A demora para a reparação levou indígenas tupiniquim, da Terra Indígena de Comboios, a se manifestarem em Aracruz (ES), ocupando áreas da Vale e rodovias para demandar respostas dos responsáveis.

Segundo o cacique Toninho, até hoje eles receberam apenas auxílio emergencial, e reivindicam indenizações, a inclusão de 29 famílias como atingidas e pagamento de lucro cessante (compensação pelas perdas causadas pelo desastre).

“Vai para cinco anos e não tivemos direito à indenização, nem lucro cessante. Estamos recebendo só emergencial, que não é suficiente pela perda cultural, social, econômica”, diz ele.
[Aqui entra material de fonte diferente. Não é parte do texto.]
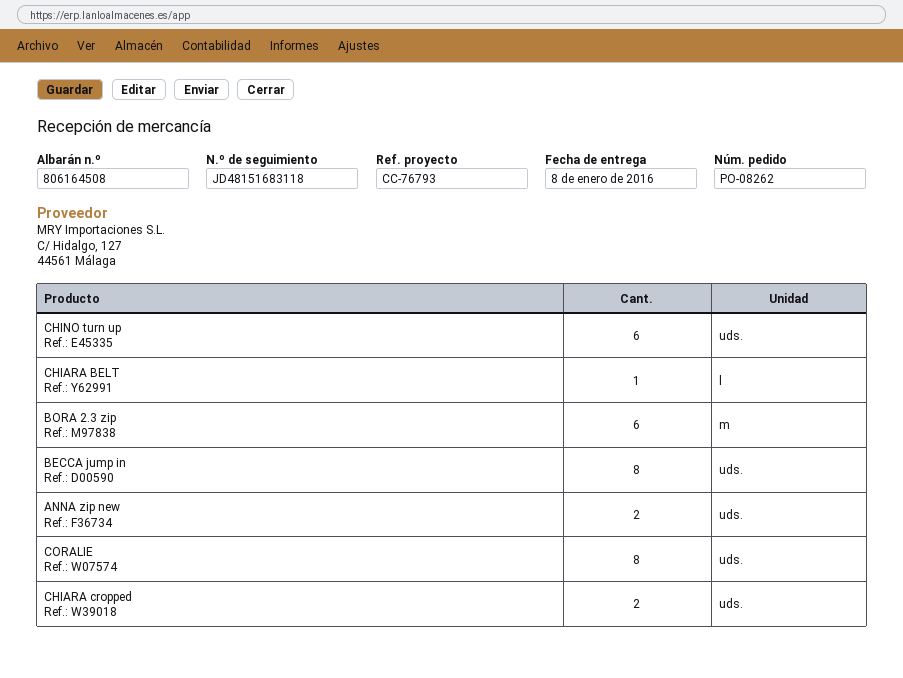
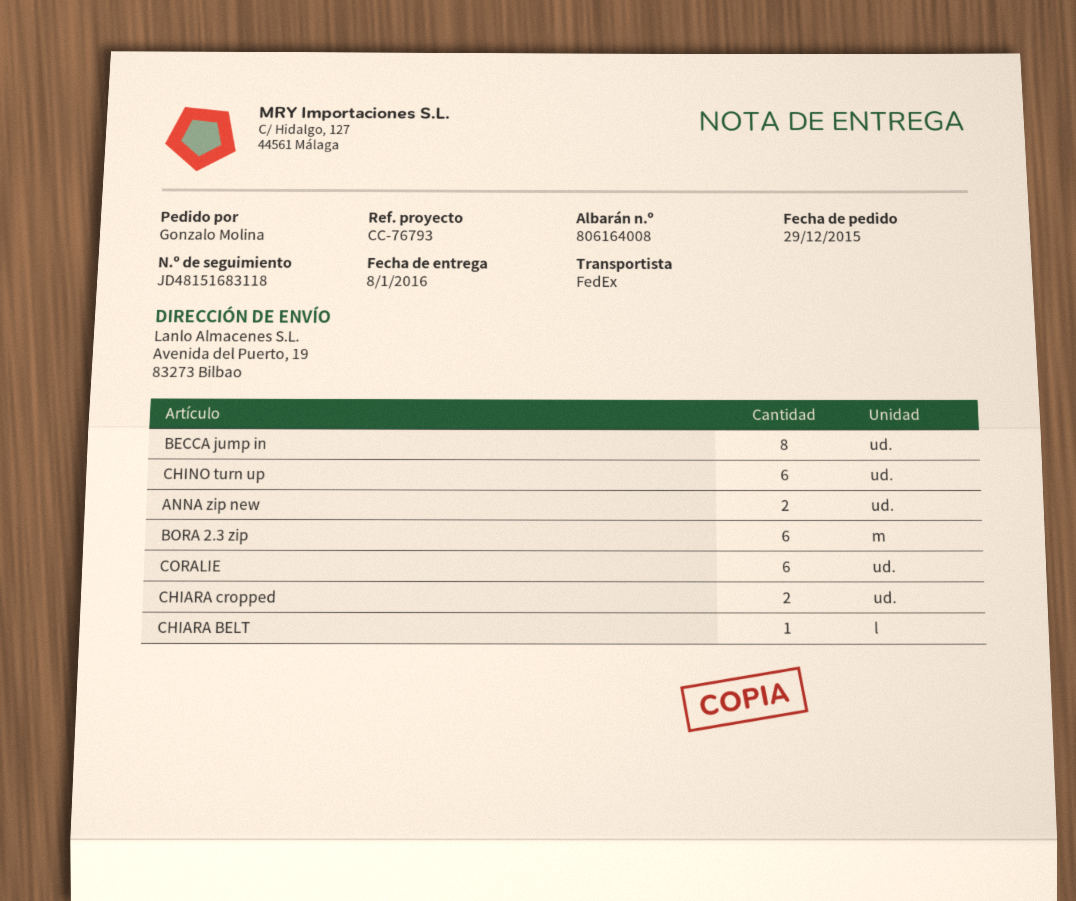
delivery note number: 806164508 -> 806164008
CORALIE: 8 -> 6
A Renova diz que considera legítima a manifestação popular pacífica, coletiva ou individual, e que tem a escuta e o diálogo como práticas norteadoras de suas ações. A Vale disse que a Estrada de Ferro Vitória a Minas foi interditada pelos manifestantes indígenas e que o diálogo é conduzido pela Renova.

Segundo Luciana, em Regência, a demora com as ações causou cisão na comunidade, alguns esperando definições, enquanto outros fecham acordos para virar a página.

“Precisávamos que a Renova parasse de ser escudo das mineradoras e cumprisse o papel dela que está no TTAC (Termo de Transação e Ajustamento de Conduta), que é ouvir as demandas, levar as deliberações ao CIF e fazer com que elas fossem realizadas”, diz.